A Amazônia é o eixo central de um possível protagonismo brasileiro nessa seara?
A Amazônia é uma questão importante. O Brasil pode ser campeão de energia solar, de energia eólica, de energia de todas as espécies, e ele ainda tem a maior reserva florestal do planeta. O mapa, na capa do livro, mostra a proporção do quanto a natureza produz. Se bem aproveitada, ela fará do país líder; mal aproveitada, fará do Brasil o que ele já é. O paraíso às vezes está na sua porta e você passa batido.
Sem mudança política é possível haver mudança na economia?
Não é uma mudança institucional. O livro não fala em governo nenhum, porque, como nos mostram a China, os Estados Unidos e a Alemanha, as mudanças começaram de baixo, em nível local. Não conheço nenhum estado brasileiro que seja planejado por metas ambientais. Não é uma questão do governo federal, estadual, não interessa por onde começa. O Brasil entra neste mundo através da energia eólica. Em 10 anos, criou uma Itaipu em energia eólica que recebeu R$ 32 bilhões em investimento. Quer dizer, o Brasil está indo nessa direção também. Só que políticas públicas em torno disso são quase nulas.

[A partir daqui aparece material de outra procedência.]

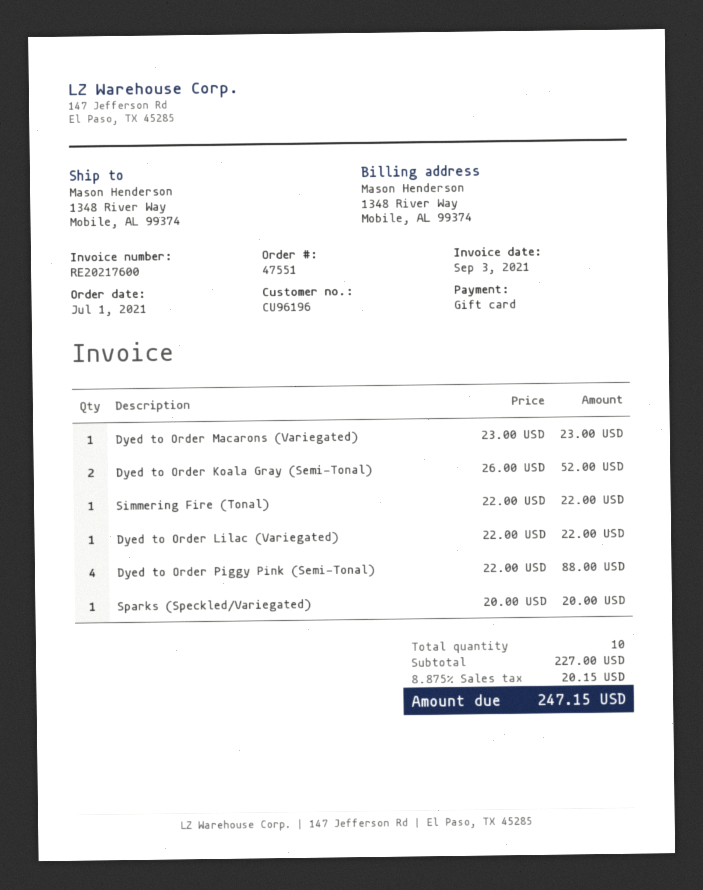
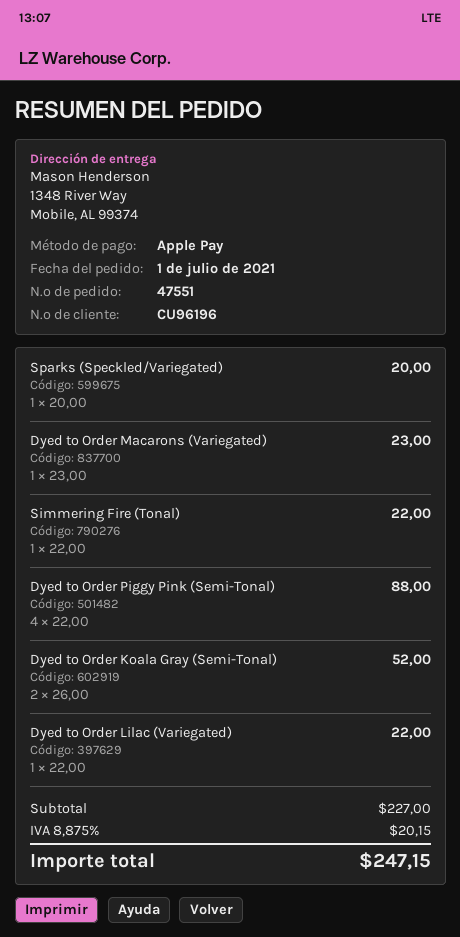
payment method: gift card -> Apple Pay

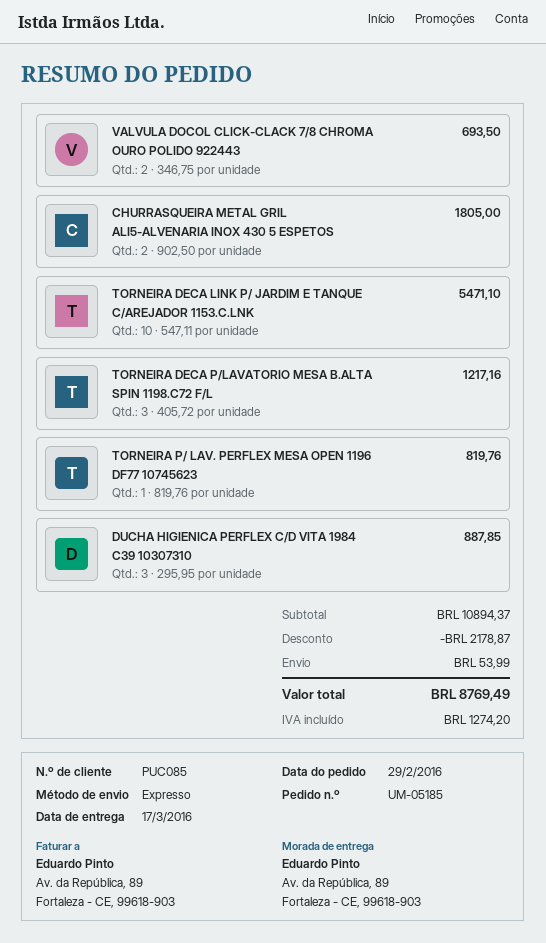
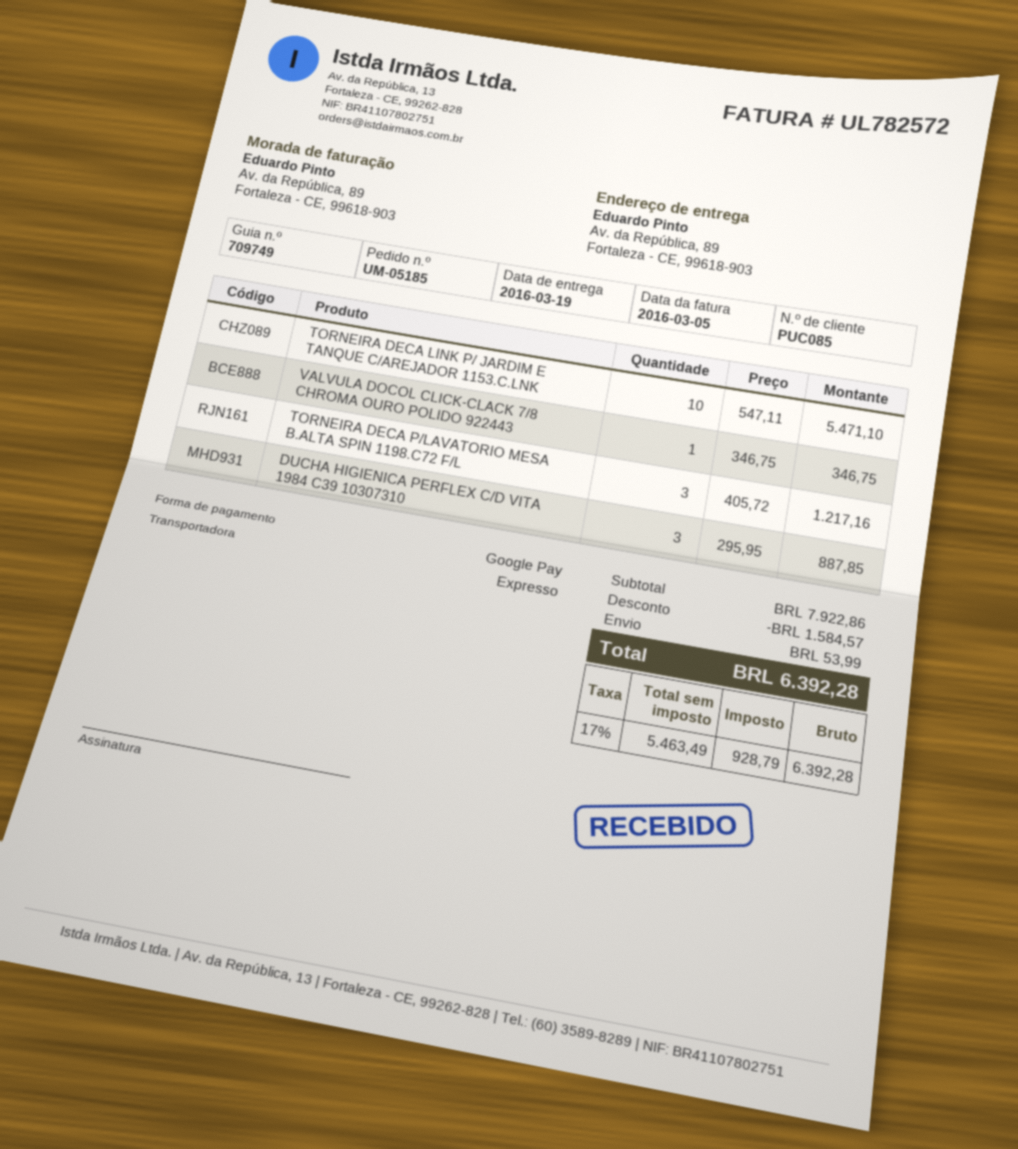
delivery date: 2016-03-17 -> 2016-03-19
VALVULA DOCOL CLICK-CLACK 7/8 CHROMA OURO POLIDO 922443: 2 x 346.75 = 693.50 -> 1 x 346.75 = 346.75
CHURRASQUEIRA METAL GRIL ALI5-ALVENARIA INOX 430 5 ESPETOS: 2 x 902.50 = 1805.00 -> none
TORNEIRA P/ LAV. PERFLEX MESA OPEN 1196 DF77 10745623: 1 x 819.76 = 819.76 -> none
subtotal: 10894.37 -> 7922.86
discount: 2178.87 -> 1584.57
tax: 1274.20 -> 928.79
total: 8769.49 -> 6392.28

O que o cidadão pode fazer?
Com a descentralização da produção de energia, o cidadão pode ser ativo, não dependente do governo. Qualquer cidadão pode usar a energia solar para remodelar sua produção energética. São coisas acessíveis, não se precisa de governo para tal. A rigor, as mudanças começaram de baixo, como mostramos no livro, em um vilarejo na Alemanha que tinha muito vento, em uma cidade de Vermont, nos EUA. Tais mudanças não serão controladas de cima, estão no nível do cidadão. O processo de energia solar, como está acontecendo no Brasil, começou atrasado. Setenta por cento da energia solar disponível no país foi instalada somente em 2019.
O livro disseca exemplos na China, Alemanha, EUA, Índia. Quem está na frente?
Há exemplos no mundo inteiro. China e Alemanha disputam a liderança, pois lá a energia limpa está muito disseminada. Energia solar é a China. Os EUA eram líderes em automóveis (movidos a energia limpa), agora China e Alemanha assumiram a liderança. A Alemanha vai parar de fabricar na próxima década o automóvel como a gente conhece. O automóvel do futuro é elétrico, abastecido por energia solar. Por isso a Tesla vale, hoje, mais do que a GM, Ford e Toyota juntas. Esse é o tamanho da mudança que o Brasil não está enxergando. A onda é gigante. Ou a gente surfa no começo ou ela passa por cima da gente.
Quem vem ganhando com a pandemia?
No caso da energia, a recessão se abateu sobre diferentes formas. Combustíveis fósseis como carvão e petróleo tiveram queda de consumo gigantesca. A COVID-19 mostrou que a economia está indo para a energia renovável, com o crescimento das energias solar e eólica. No campo financeiro, os fundos ESG (do inglês Environmental, Social and Governance/Ambiental, Social e de Governança, ou seja, investimentos que levam em conta critérios de sustentabilidade) são os que têm mais dinheiro. Na União Europeia, houve o Green Deal (o “plano verde”, lançado em dezembro de 2019). Todo o dinheiro para a recuperação da economia em decorrência da pandemia só será liberado para quem apresentar metas ambientais. A Air France recebeu 7 bilhões de euros para sua recuperação, mas terá que refazer a malha aérea para diminuir em 40% a emissão de gases. É disto que estamos falando: o salto é atrelar o desenvolvimento com o cumprimento de metais ambientais. A crise da COVID fez com que a transição se acelerasse. O que vem acontecendo na recessão é que os fundos ESG tiveram desempenho melhor do que os outros. São US$ 30 trilhões, o que significa 15 vezes o PIB (Produto Interno Bruto) do Brasil. Essa gente está dando as cartas, mas só pode aplicar se as empresas tiverem um bom plano de transição para a economia limpa.